++++ SOURCE RECORDS
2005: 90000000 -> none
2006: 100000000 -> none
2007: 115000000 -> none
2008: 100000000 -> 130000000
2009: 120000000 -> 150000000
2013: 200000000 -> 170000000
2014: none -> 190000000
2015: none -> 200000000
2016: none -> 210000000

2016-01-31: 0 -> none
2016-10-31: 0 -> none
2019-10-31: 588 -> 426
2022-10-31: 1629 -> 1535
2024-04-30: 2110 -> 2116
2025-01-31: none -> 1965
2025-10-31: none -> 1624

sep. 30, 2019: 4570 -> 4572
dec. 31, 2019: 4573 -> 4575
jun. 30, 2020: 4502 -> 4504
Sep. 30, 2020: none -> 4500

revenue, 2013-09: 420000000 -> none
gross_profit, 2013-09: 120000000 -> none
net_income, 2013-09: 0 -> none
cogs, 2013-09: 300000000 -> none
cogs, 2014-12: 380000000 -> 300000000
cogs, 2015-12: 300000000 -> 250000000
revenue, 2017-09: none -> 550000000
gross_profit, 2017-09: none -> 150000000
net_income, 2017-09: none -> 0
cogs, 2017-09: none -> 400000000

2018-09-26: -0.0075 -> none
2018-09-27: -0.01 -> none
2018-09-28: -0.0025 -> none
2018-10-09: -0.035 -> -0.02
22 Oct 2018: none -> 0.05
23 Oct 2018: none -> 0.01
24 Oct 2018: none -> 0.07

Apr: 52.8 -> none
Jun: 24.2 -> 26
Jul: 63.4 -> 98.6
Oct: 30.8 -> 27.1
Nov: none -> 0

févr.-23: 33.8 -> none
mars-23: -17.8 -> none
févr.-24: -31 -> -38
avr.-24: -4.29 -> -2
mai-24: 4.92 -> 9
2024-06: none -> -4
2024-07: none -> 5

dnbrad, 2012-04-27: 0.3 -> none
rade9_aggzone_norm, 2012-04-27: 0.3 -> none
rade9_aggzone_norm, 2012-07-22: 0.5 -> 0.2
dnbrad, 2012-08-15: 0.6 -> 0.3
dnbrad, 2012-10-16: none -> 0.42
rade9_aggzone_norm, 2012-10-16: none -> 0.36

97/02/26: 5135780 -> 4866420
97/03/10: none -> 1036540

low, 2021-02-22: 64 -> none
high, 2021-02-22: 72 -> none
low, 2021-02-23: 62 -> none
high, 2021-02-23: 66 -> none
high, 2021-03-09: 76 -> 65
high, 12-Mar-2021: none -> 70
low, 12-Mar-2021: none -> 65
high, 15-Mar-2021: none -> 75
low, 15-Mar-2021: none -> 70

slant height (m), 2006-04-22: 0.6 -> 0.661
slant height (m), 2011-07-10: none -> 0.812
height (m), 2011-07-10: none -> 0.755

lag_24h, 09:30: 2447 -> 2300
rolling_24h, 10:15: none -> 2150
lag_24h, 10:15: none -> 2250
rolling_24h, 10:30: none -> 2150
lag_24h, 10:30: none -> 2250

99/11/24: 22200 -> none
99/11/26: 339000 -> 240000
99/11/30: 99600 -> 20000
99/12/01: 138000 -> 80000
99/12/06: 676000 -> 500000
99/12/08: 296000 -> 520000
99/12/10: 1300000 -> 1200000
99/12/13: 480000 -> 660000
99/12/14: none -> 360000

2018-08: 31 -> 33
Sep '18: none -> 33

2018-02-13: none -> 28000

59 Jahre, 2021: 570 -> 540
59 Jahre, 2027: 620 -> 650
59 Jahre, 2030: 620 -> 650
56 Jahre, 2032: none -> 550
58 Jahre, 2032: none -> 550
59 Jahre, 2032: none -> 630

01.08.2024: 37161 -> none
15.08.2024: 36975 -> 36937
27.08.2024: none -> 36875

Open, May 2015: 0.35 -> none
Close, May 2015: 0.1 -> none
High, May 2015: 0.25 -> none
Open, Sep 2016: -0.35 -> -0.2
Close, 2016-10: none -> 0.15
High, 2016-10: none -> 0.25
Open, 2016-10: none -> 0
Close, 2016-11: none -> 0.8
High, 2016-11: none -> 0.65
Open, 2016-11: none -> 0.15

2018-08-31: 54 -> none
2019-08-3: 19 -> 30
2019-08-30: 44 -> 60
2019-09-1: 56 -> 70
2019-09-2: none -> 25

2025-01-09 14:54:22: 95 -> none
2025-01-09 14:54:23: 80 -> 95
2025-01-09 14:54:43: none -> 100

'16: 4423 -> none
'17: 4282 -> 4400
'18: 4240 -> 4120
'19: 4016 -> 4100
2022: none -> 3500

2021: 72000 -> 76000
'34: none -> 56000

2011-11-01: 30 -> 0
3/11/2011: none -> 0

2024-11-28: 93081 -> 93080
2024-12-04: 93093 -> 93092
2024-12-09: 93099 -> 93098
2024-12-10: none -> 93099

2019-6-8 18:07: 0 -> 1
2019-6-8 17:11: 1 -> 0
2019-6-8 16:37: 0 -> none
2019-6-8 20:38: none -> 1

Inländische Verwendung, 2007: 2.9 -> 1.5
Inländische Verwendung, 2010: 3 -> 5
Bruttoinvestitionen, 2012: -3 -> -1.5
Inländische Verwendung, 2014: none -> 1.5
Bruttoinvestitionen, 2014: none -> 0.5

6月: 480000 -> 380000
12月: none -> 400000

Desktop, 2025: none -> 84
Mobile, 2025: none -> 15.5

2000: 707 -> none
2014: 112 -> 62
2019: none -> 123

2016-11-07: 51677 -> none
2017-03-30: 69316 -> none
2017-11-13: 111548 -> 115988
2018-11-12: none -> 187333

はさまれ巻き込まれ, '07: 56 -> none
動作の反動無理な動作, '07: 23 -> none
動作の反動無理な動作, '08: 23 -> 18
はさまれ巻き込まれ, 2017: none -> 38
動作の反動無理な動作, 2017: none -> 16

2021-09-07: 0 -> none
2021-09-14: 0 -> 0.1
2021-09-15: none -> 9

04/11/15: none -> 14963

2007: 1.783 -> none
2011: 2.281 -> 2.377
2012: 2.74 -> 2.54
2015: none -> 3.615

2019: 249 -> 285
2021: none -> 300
++++++++
### THE PROBLEM:
Write out exactly the lines that run from the one containing "2021-09-15: none -> 9" to the end of the records, both end lines included.

### RESULT BELOW:
2021-09-15: none -> 9

04/11/15: none -> 14963

2007: 1.783 -> none
2011: 2.281 -> 2.377
2012: 2.74 -> 2.54
2015: none -> 3.615

2019: 249 -> 285
2021: none -> 300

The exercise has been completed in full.